Read the records below and copy each line that contains "principal".

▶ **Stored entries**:
################

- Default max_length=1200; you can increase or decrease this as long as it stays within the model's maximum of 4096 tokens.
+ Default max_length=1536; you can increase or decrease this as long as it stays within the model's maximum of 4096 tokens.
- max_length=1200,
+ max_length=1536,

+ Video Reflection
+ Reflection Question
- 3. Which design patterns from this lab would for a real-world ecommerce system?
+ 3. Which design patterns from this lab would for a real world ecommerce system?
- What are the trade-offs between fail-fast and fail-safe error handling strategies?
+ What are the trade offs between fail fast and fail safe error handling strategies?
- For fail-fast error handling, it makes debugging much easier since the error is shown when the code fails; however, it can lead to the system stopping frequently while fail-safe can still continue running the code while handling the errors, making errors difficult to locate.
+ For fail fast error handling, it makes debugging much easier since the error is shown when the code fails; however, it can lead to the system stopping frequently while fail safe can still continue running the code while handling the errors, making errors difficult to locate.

################

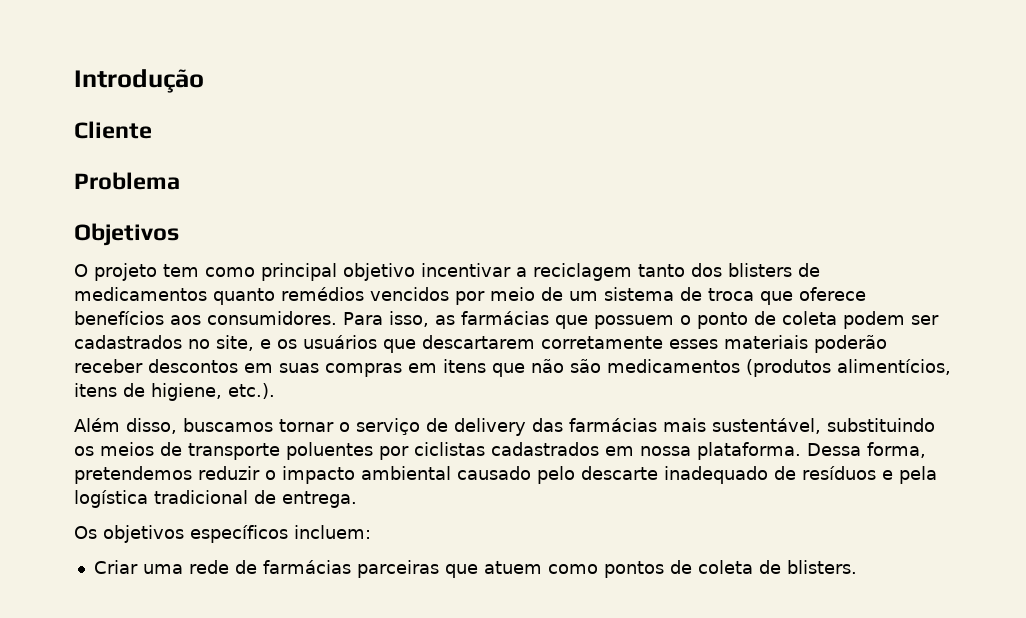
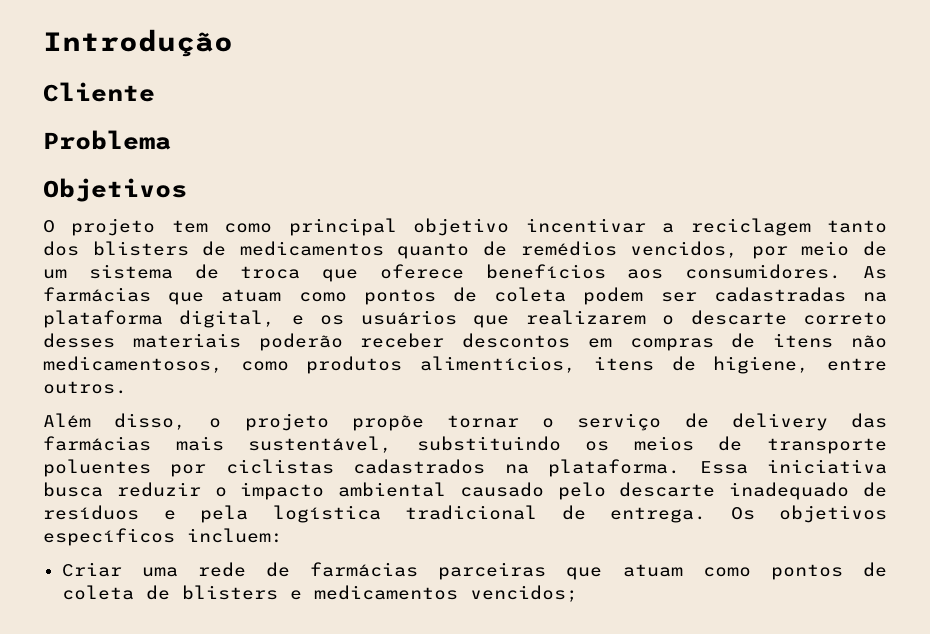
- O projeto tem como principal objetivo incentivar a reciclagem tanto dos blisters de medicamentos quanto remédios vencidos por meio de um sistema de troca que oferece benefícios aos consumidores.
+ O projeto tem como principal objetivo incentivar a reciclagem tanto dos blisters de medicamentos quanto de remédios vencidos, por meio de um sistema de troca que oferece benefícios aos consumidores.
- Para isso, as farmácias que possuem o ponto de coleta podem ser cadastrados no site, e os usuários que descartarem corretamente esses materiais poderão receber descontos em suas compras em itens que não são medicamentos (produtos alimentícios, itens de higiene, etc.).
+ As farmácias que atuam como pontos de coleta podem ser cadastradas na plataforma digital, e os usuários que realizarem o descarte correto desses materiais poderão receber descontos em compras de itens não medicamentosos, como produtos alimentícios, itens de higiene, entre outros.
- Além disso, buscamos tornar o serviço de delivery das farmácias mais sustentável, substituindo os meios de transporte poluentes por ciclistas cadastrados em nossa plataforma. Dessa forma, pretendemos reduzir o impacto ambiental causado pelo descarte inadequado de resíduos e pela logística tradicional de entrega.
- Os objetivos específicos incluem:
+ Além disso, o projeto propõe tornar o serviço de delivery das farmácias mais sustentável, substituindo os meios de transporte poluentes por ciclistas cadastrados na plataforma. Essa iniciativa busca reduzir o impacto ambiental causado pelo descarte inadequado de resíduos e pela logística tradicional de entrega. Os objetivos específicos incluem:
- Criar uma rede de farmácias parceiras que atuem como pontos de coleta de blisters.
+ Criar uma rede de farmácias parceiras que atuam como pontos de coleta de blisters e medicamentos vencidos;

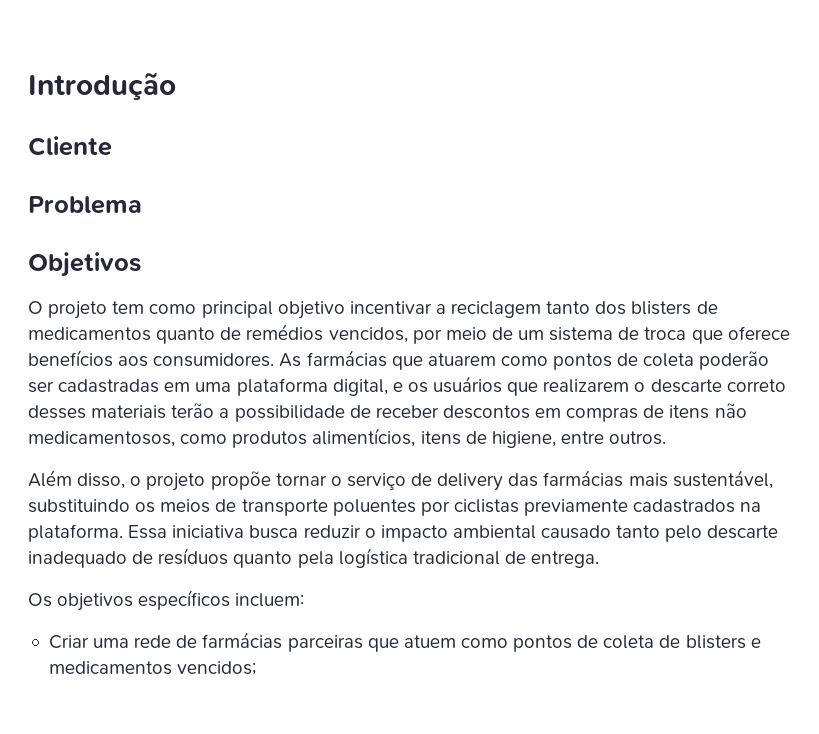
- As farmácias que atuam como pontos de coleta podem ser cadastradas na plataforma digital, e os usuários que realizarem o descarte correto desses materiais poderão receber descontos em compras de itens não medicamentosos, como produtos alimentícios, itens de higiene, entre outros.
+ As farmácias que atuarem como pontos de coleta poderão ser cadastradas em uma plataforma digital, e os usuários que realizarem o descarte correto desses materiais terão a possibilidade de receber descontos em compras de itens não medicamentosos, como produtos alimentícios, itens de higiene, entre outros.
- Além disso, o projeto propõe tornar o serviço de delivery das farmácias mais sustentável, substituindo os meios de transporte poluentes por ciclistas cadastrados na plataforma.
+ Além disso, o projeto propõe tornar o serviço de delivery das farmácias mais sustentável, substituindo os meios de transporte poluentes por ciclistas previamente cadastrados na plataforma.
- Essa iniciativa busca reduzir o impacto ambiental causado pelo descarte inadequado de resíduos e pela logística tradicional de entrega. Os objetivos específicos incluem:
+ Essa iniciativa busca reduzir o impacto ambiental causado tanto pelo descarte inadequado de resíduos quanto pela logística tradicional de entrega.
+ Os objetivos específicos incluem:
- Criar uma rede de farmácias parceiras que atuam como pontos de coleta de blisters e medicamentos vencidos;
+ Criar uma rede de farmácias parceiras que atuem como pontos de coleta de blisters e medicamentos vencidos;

################

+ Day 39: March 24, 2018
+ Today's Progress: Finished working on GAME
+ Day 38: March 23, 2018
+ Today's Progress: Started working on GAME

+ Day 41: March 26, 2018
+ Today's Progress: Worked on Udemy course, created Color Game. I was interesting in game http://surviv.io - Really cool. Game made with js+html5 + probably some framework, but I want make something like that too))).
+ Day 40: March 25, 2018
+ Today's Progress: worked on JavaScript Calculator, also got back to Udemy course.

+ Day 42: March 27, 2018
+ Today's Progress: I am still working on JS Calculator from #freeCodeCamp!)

################

▶ **Exercise output**:
- O projeto tem como principal objetivo incentivar a reciclagem tanto dos blisters de medicamentos quanto remédios vencidos por meio de um sistema de troca que oferece benefícios aos consumidores.
+ O projeto tem como principal objetivo incentivar a reciclagem tanto dos blisters de medicamentos quanto de remédios vencidos, por meio de um sistema de troca que oferece benefícios aos consumidores.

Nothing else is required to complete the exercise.